DESCRIPTION OF THE TASK: The lines to repeat are those below from the one containing "- 3.4 Tranmission Elements Requirements" down to the one containing "Transmission Elements Requirements", both included; reproduce them exactly and nothing else.

RECORDS FOR THE EXERCISE:
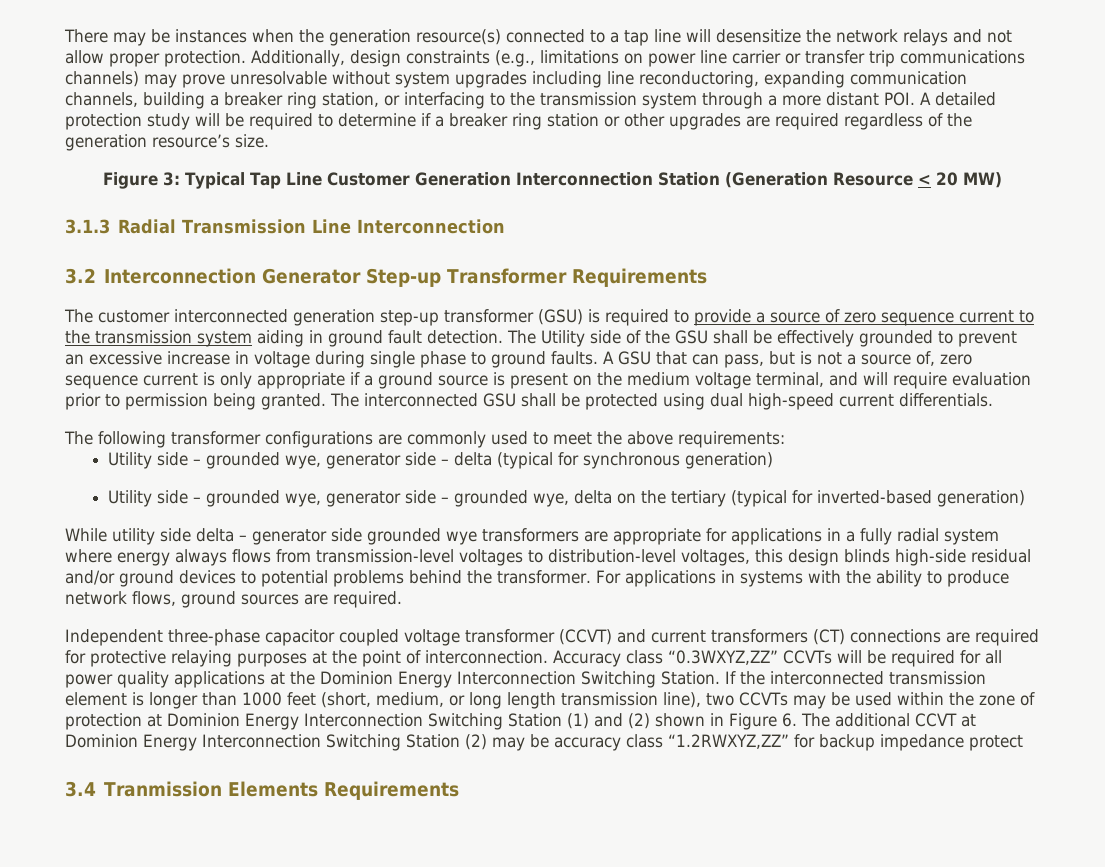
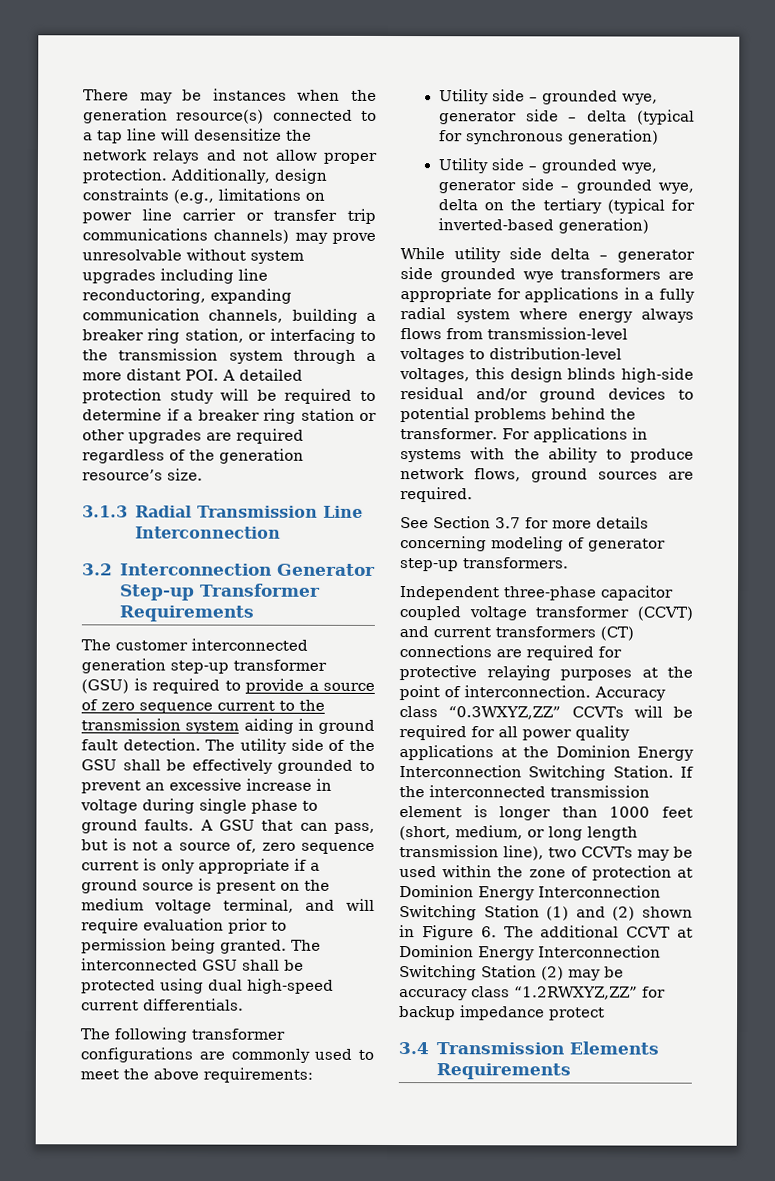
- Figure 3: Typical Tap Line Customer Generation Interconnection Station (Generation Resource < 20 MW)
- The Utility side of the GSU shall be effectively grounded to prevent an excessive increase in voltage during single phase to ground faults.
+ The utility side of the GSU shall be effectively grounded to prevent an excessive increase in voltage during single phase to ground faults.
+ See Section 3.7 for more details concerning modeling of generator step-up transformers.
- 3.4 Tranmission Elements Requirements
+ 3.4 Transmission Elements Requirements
==
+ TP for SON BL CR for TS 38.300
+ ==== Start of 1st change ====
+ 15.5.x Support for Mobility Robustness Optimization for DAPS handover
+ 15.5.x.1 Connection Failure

WORKED SOLUTION:
- 3.4 Tranmission Elements Requirements
+ 3.4 Transmission Elements Requirements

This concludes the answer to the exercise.